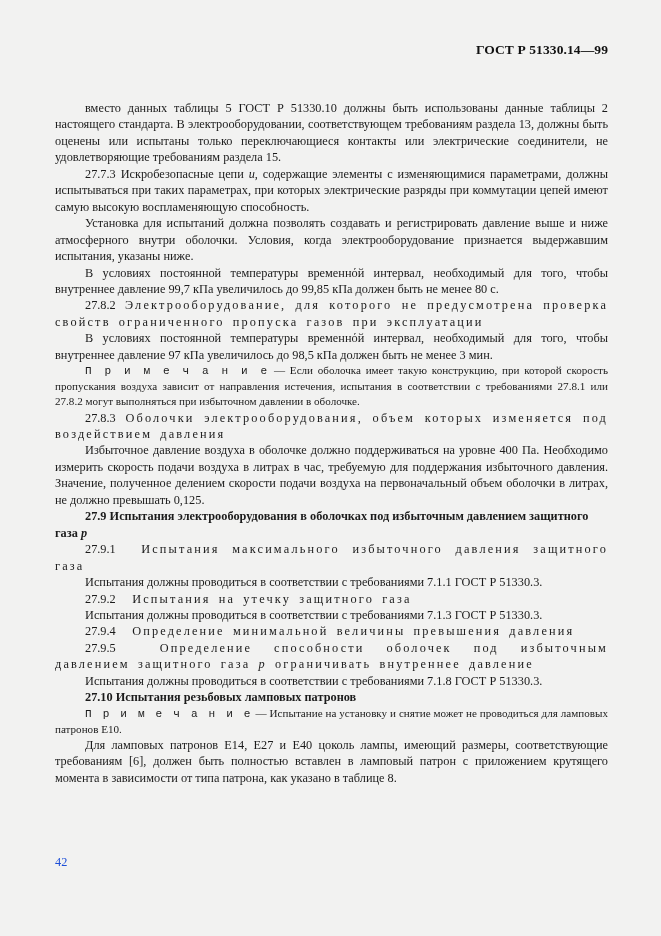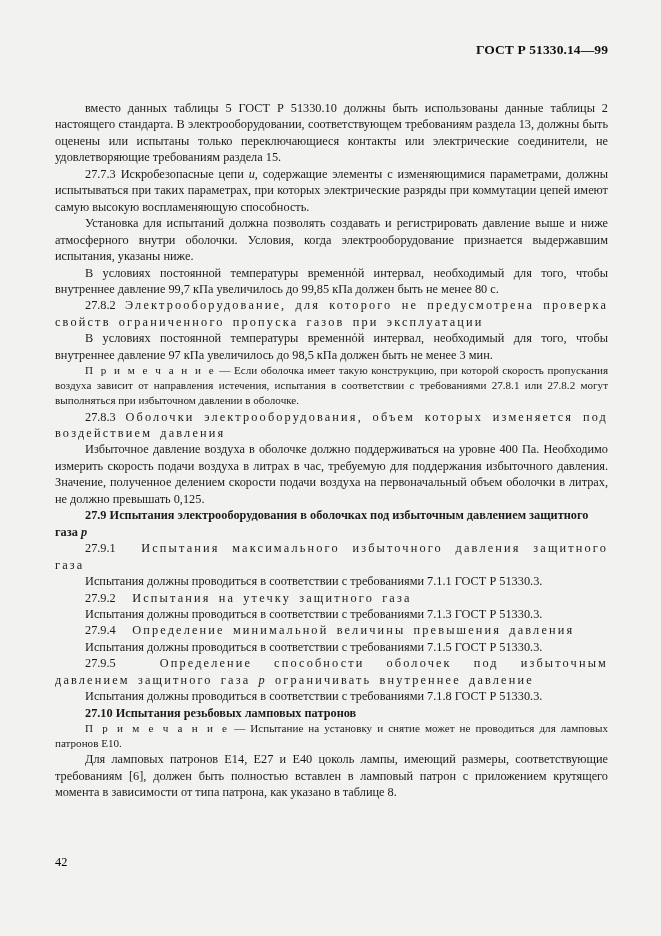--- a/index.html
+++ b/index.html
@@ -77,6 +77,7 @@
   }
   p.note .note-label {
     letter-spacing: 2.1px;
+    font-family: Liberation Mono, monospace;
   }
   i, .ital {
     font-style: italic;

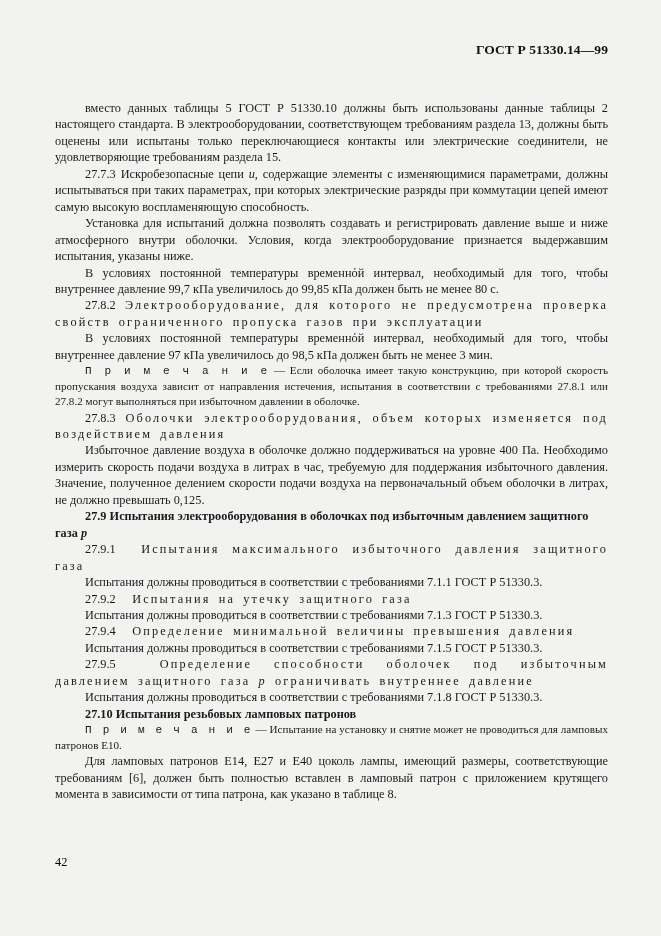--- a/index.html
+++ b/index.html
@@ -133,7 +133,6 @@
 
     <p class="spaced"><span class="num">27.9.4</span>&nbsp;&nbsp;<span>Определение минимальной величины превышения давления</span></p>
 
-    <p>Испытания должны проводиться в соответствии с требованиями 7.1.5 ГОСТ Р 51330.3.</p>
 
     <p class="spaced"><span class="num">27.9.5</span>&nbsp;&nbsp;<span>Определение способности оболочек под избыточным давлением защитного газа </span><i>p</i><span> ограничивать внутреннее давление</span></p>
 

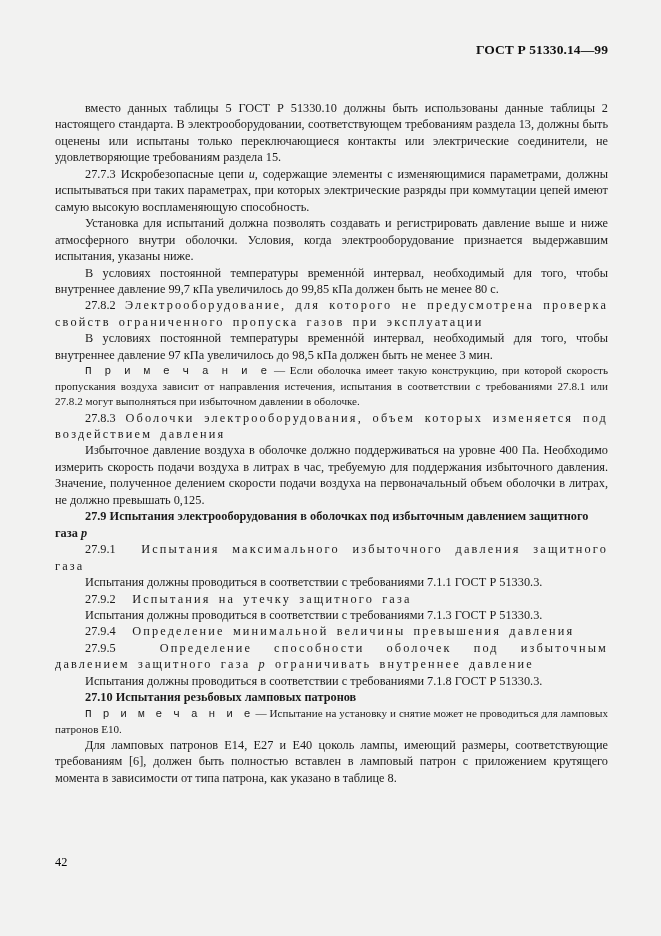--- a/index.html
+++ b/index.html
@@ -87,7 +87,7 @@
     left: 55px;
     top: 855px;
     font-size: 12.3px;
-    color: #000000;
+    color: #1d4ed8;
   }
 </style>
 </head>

--

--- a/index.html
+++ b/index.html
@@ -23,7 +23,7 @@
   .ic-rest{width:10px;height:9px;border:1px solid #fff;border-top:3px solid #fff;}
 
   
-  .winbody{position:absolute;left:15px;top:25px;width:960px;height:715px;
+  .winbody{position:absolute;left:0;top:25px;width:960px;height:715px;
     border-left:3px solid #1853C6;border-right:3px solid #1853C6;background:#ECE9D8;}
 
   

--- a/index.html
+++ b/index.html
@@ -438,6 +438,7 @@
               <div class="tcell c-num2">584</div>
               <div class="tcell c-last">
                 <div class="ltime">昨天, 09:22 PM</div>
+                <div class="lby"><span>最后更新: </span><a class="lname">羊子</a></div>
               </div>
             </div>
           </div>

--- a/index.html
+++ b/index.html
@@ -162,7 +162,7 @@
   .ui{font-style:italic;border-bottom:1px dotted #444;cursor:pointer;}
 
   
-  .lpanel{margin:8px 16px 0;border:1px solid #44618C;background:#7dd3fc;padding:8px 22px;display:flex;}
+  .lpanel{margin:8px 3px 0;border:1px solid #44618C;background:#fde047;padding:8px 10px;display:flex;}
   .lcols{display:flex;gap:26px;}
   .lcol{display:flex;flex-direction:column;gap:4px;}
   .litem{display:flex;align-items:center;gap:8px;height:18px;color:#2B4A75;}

## Task:
Read the material above and copy out each line holding "display".

## Exercise solution:
-  .lpanel{margin:8px 16px 0;border:1px solid #44618C;background:#7dd3fc;padding:8px 22px;display:flex;}
+  .lpanel{margin:8px 3px 0;border:1px solid #44618C;background:#fde047;padding:8px 10px;display:flex;}
   .lcols{display:flex;gap:26px;}
   .lcol{display:flex;flex-direction:column;gap:4px;}
   .litem{display:flex;align-items:center;gap:8px;height:18px;color:#2B4A75;}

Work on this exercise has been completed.